Bodies started dropping; packets clashed like tumbling dice. A scale-up of a sensor monitoring network became unstable when agent processes began losing network connection for many seconds. Should have close to zero latency except for reasons yet to be known, traffic congestion is affecting a (small) mesh of sensors.
Sensors are great when they just work. Like stool pigeons, what they give you must be weighed against the right backdrop and confirmed with other source.
I’ve had sensors too close to CPUs where the heat bollixed the measurements, and lately I’ve looked at one that seems to report abruptly different values, like a liar that changes their story every time it’s repeated.
A worse scenario, the subject matter of this case, is not just one bad apple, but a flock of remote devices that are going in and out of view.

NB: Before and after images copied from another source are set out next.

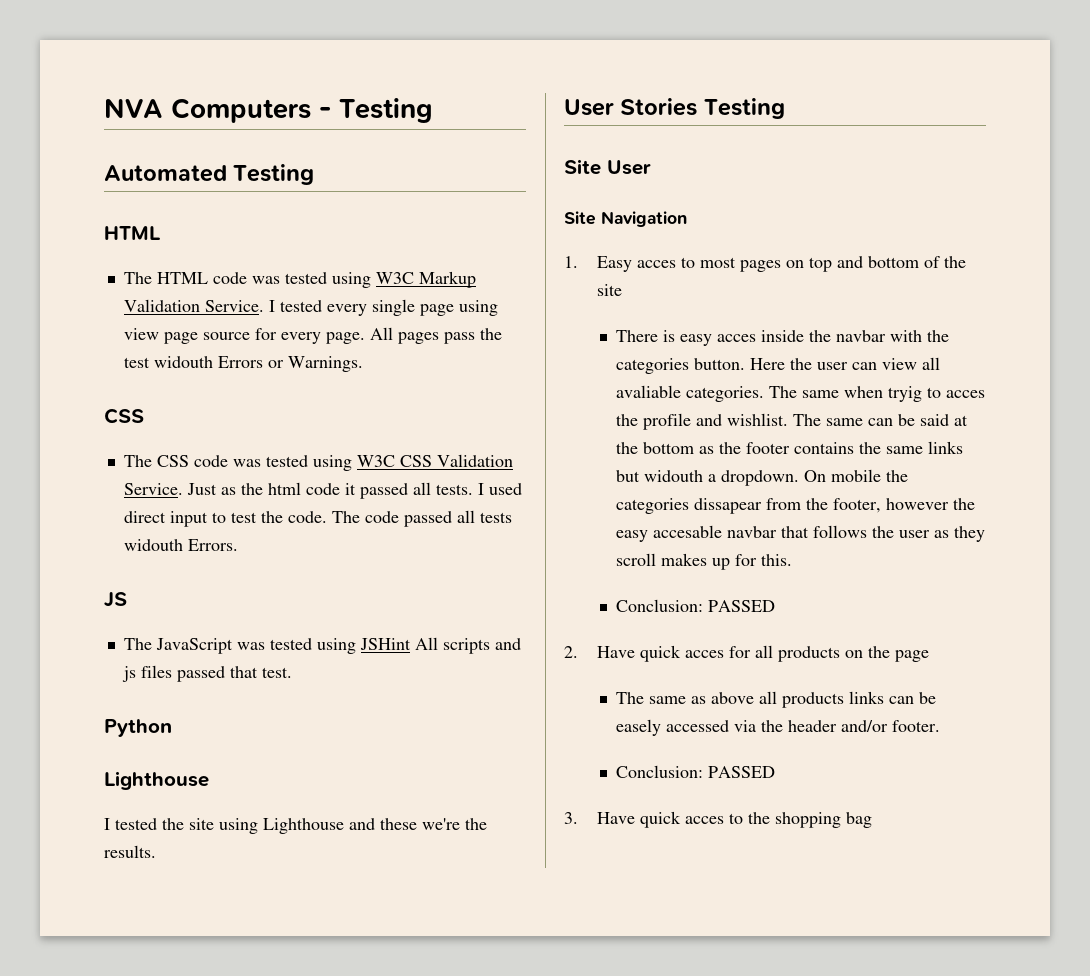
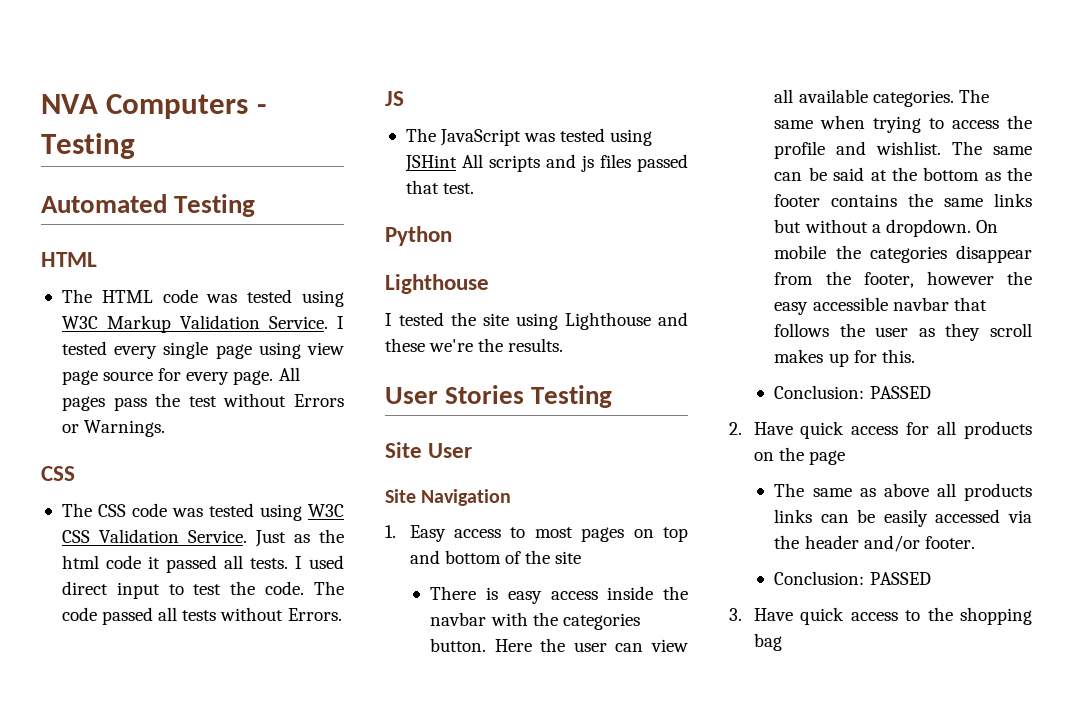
[153,356,213,368] widouth -> [223,393,287,407] without
[123,539,183,551] widouth -> [220,607,284,621] without
[636,260,676,268] acces -> [453,529,501,538] access
[717,334,757,342] acces -> [550,591,598,600] access
[616,385,682,398] avaliable -> [798,89,868,103] available
[888,386,986,402] tryig to acces -> [873,116,1000,133] trying to access
[644,470,704,482] widouth -> [804,219,868,233] without
[694,498,763,514] dissapear -> [956,245,1032,263] disappear
[653,525,723,538] accesable -> [812,297,888,311] accessible
[684,650,724,658] acces -> [851,426,899,435] access
[616,719,662,736] easely -> [883,509,928,527] easily
[684,816,724,824] acces -> [850,612,898,621] access

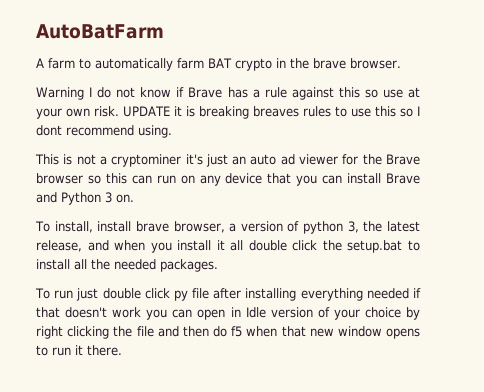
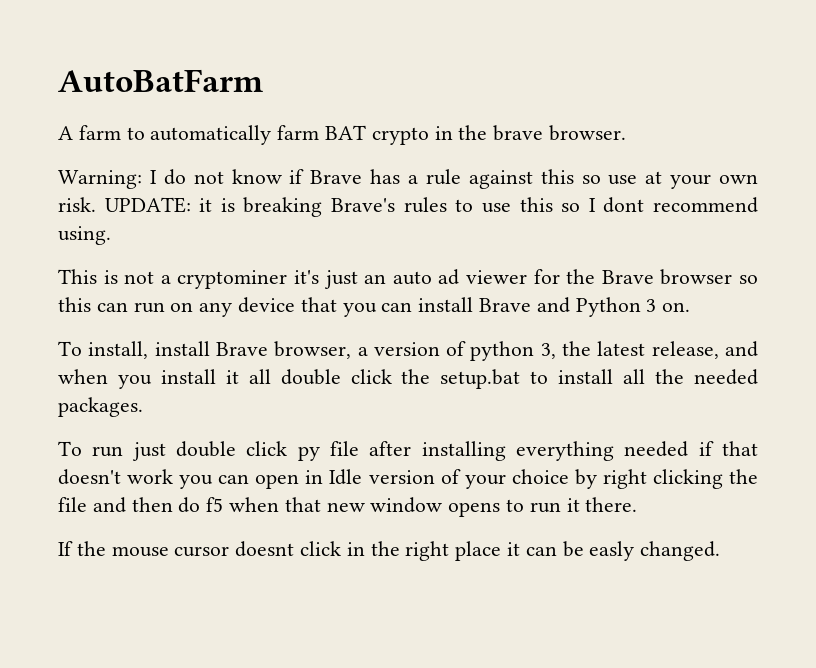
[36,87,84,100] Warning -> [58,170,142,189] Warning:
[123,106,171,117] UPDATE -> [104,197,191,213] UPDATE:
[252,106,299,117] breaves -> [331,198,396,212] Brave's
[135,221,169,232] brave -> [215,342,268,356] Brave
(122, 350) none -> [58,541,721,561] // If the mouse cursor doesnt click in the right place it can be easly changed.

Because this is an open (unsolved case, tip line is open) issue, I’m posting as an article rather than a blog post, which I intend to write up if/when the mystery is solved.

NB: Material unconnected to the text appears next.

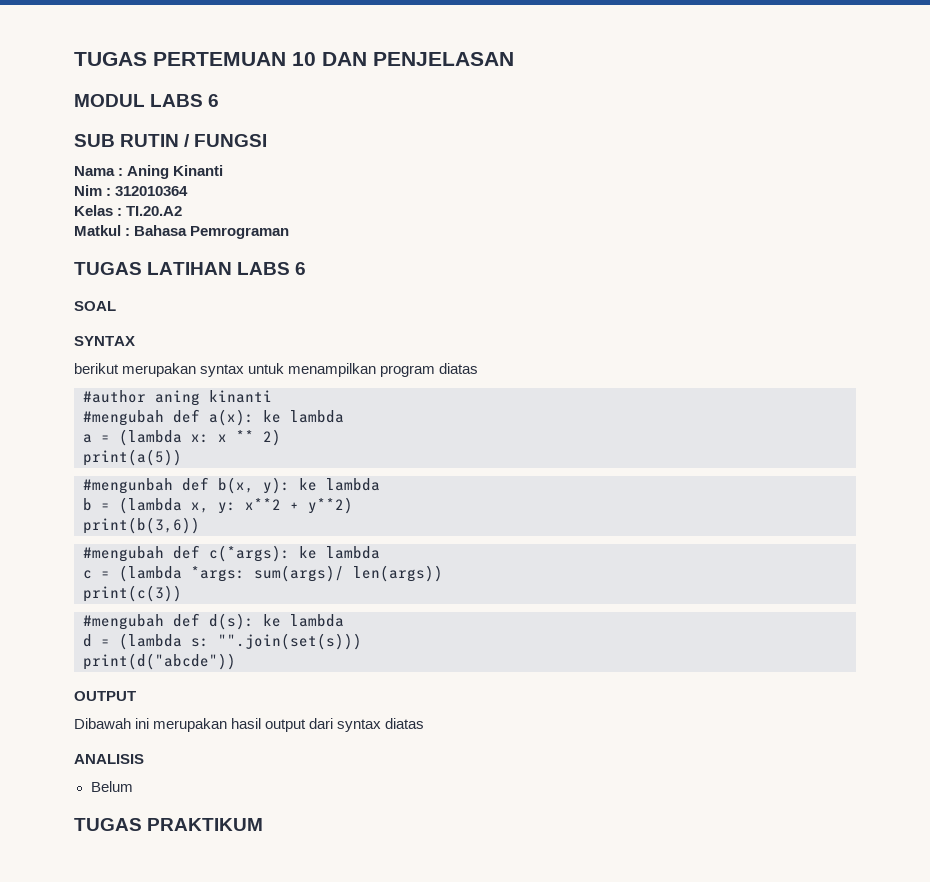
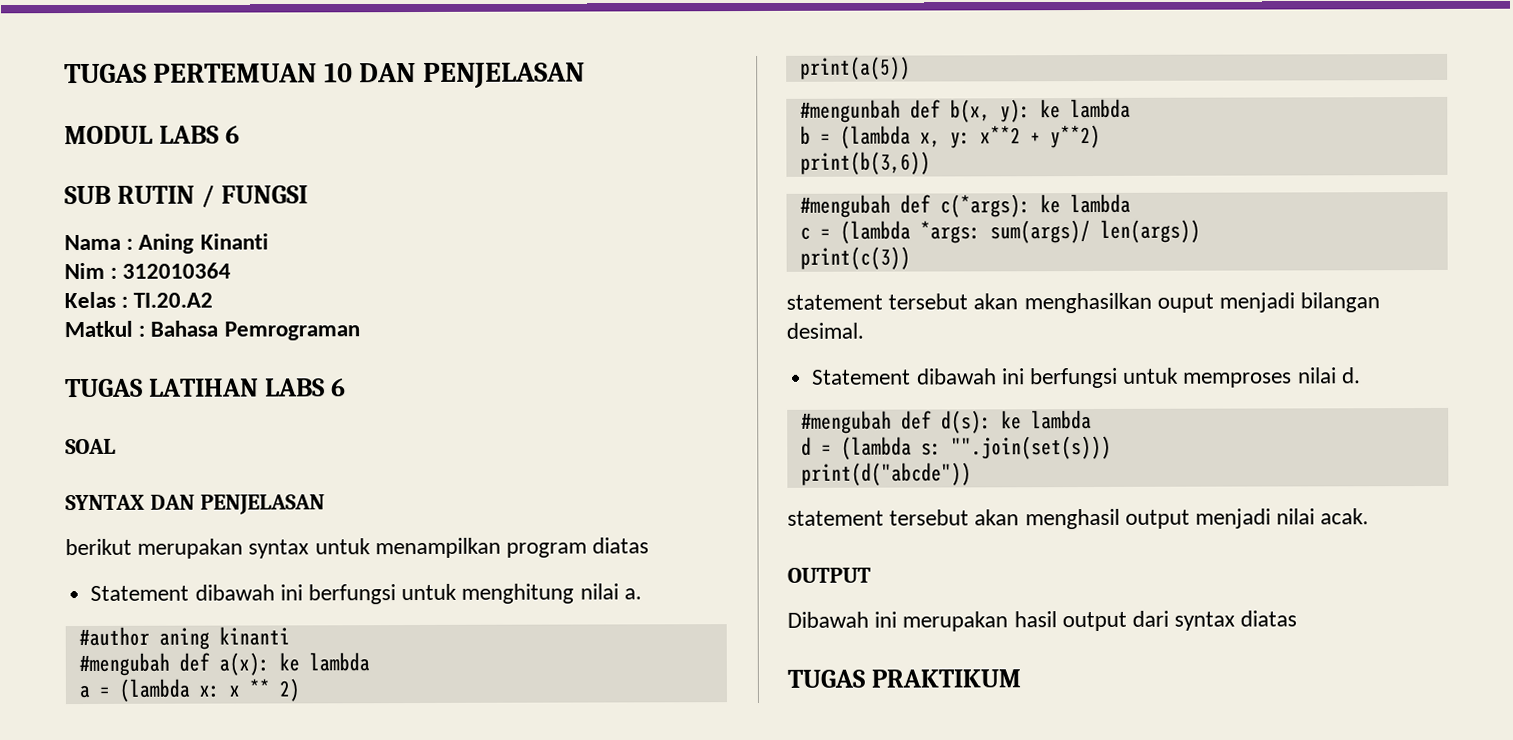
(135, 341) none -> [149,494,325,515] DAN PENJELASAN
(479, 368) none -> [90,583,642,605] // Statement dibawah ini berfungsi untuk menghitung nilai a.
(182, 593) none -> [786,292,1381,314] [786,322,864,339] [811,367,1361,389] // statement tersebut akan menghasilkan ouput menjadi bilangan desimal. // Statement dibawah ini berfungsi untuk memproses nilai d.
(236, 661) none -> [787,508,1370,530] // statement tersebut akan menghasil output menjadi nilai acak.
[74,754,144,764] [90,781,133,792] // ANALISIS // Belum -> (1298, 618) none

(Also, I can post the article under Open Source topic directly, where posts need approval).
The open source under discussion is Zabbix, and I’ve “downsized” what I would do on a global network to a lab (home) scale. Beneath the covers is an open source Postgresql database, the Zabbix server (kernel) level, and what I’ll show are frontend web console views (the GUI).

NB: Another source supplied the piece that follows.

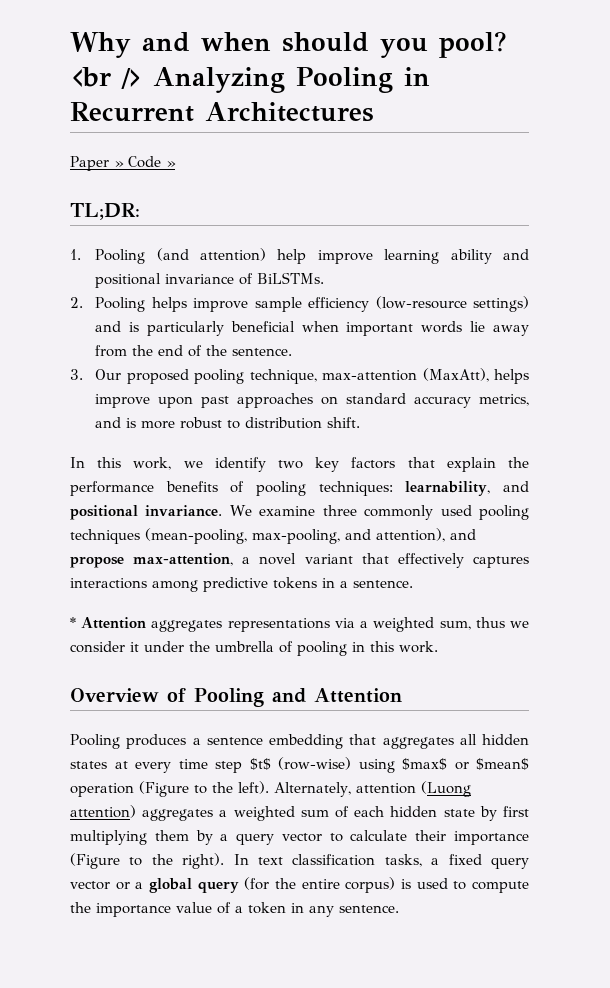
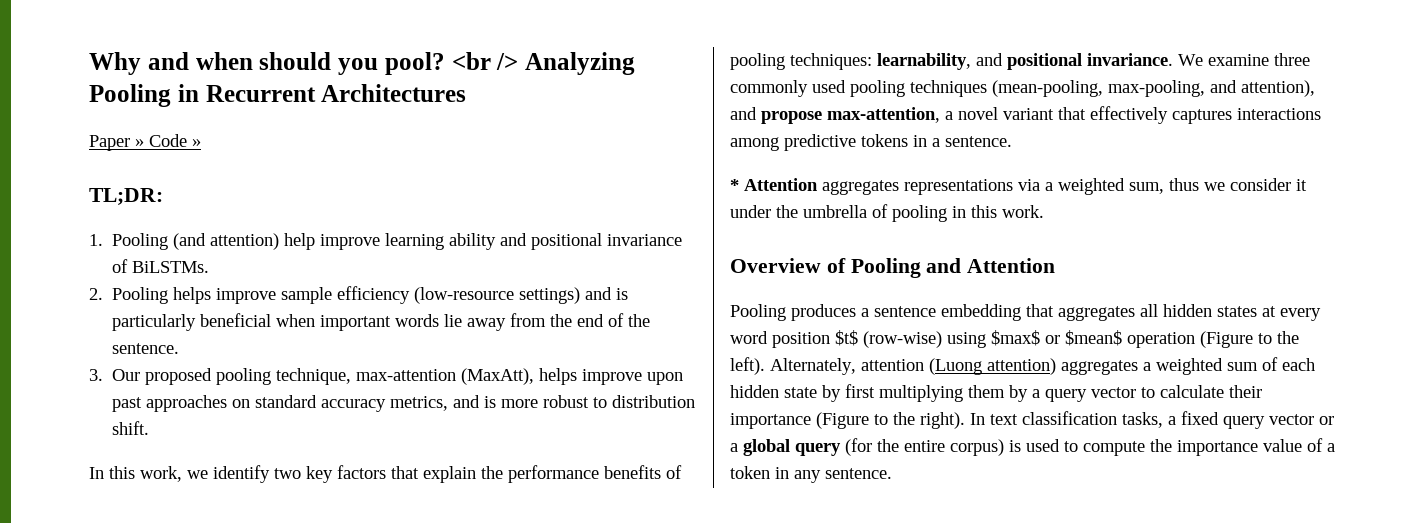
[178,759,242,773] time step -> [730,331,830,348] word position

One hour view of an agent shows drop-outs over 50%! Yah, what is causing this? Put on the detective cap and plan the investigation. First, look back in the archives for priors.
1 year.
There are definitely significant time periods of both 100% and “way off” between 30 and 60%. I like the click-drag to zoom gadget the Zabbix frontend allows (though not on Android tablets) a pinch to zoom. So the next step is to focus on when the bad news began.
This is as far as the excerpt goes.